> Goal of the exercise
In the entries that follow, find the line containing "text: 登録番号 ->" and the line containing "text: モンゴメリー ->", then retype exactly the lines from the first through the second, pictures excluded.

> Excerpted records
========================================================================
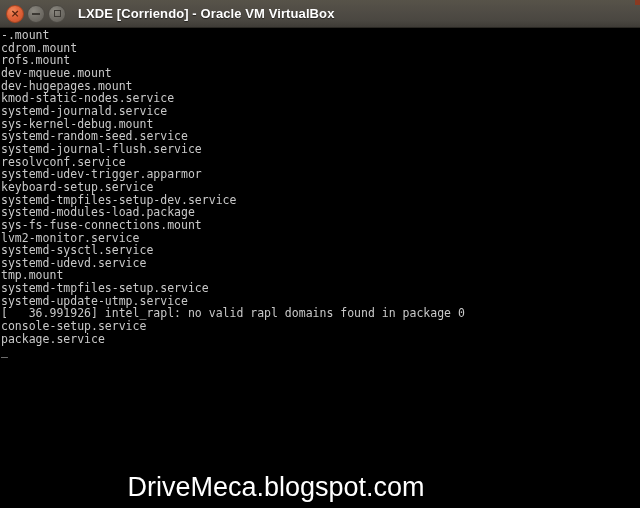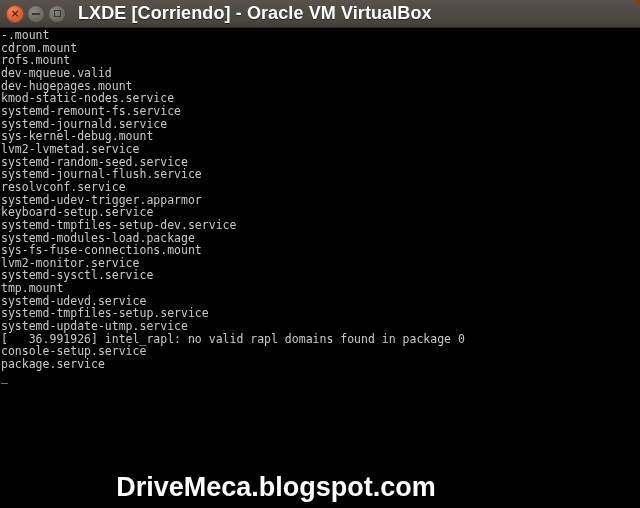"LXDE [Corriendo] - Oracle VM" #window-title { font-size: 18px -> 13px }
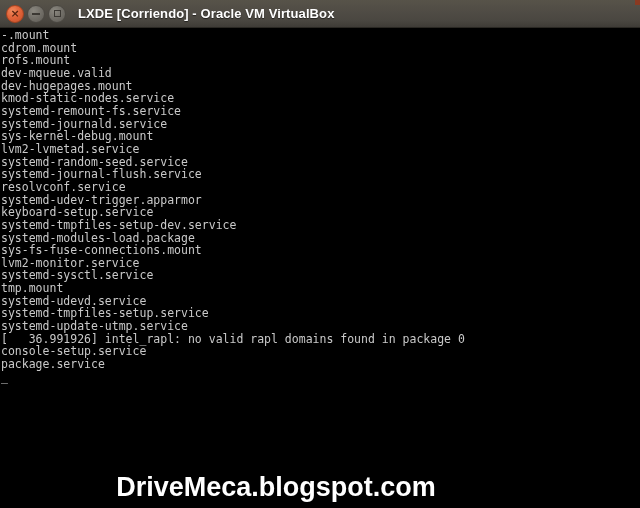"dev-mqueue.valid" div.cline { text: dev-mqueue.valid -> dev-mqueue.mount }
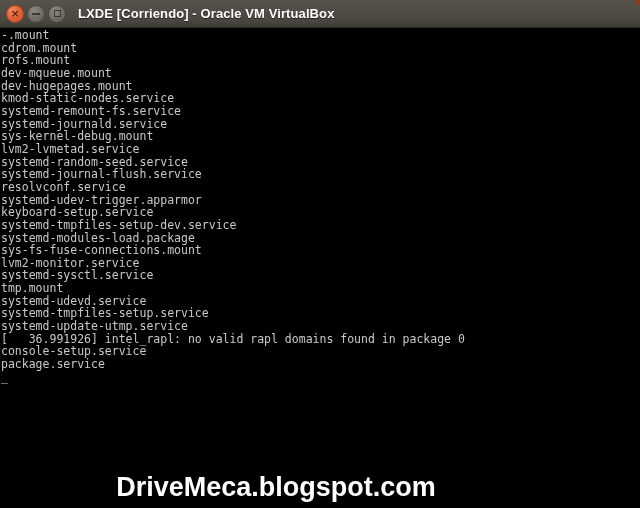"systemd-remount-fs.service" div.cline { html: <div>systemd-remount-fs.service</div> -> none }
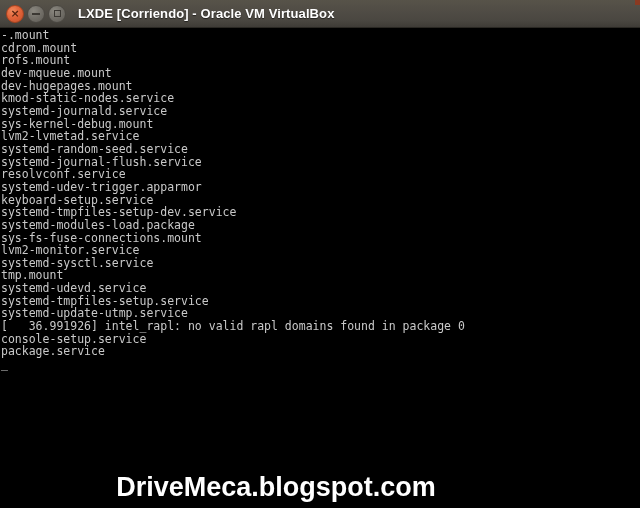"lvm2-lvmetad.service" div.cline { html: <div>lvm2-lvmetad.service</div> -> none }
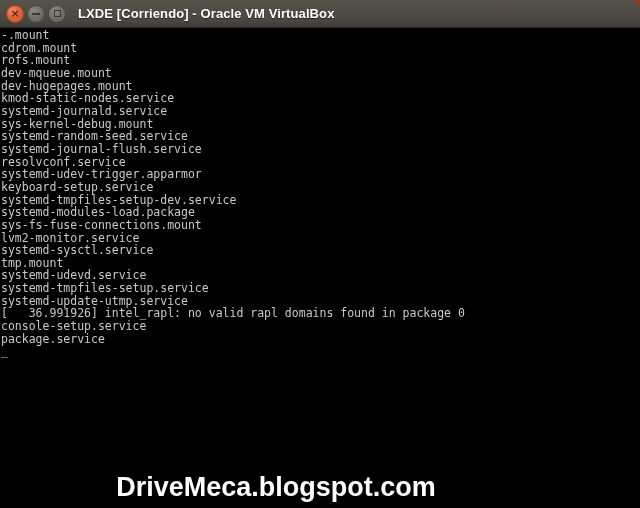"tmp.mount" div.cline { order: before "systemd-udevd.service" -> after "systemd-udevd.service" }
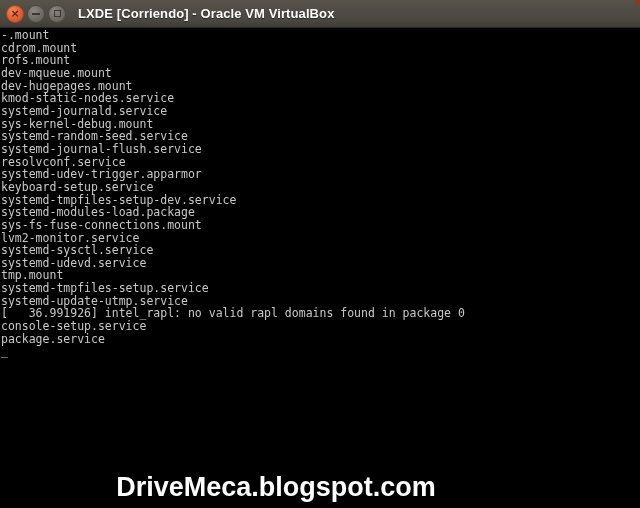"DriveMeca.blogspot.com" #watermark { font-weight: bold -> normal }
========================================================================
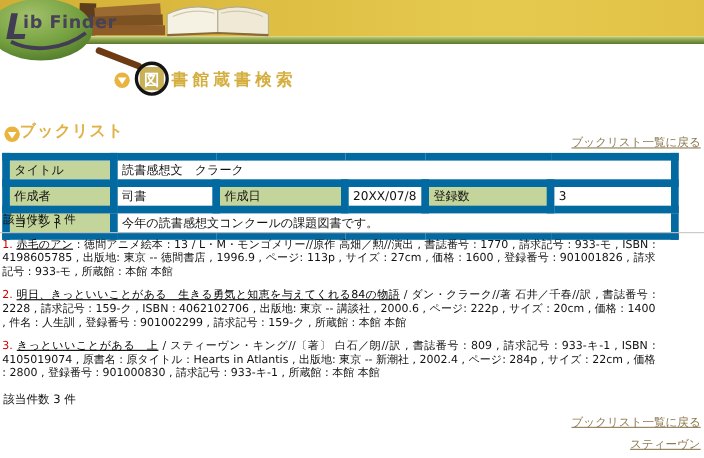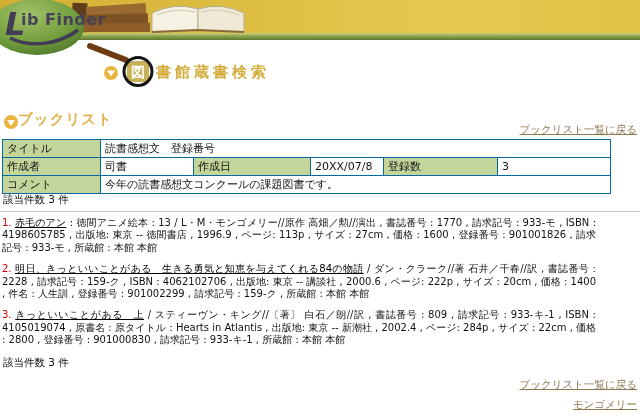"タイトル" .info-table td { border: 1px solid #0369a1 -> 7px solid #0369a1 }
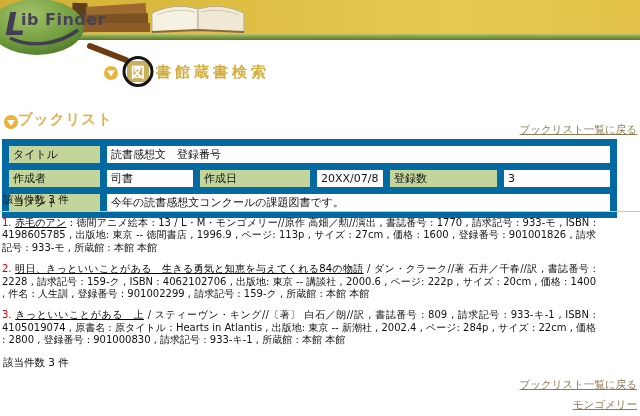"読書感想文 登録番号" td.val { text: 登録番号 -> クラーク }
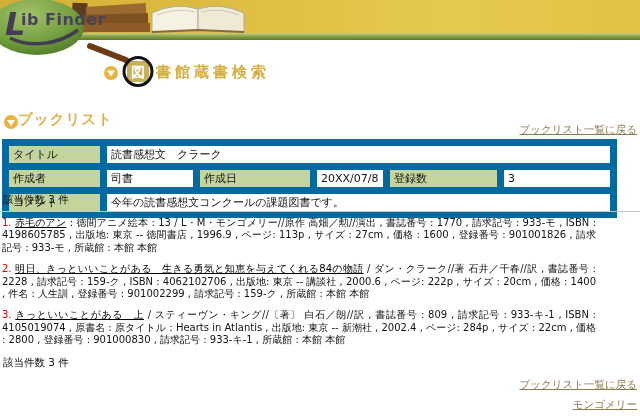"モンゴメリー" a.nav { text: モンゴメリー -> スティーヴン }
========================================================================
> Problem solution
"読書感想文 登録番号" td.val { text: 登録番号 -> クラーク }
"モンゴメリー" a.nav { text: モンゴメリー -> スティーヴン }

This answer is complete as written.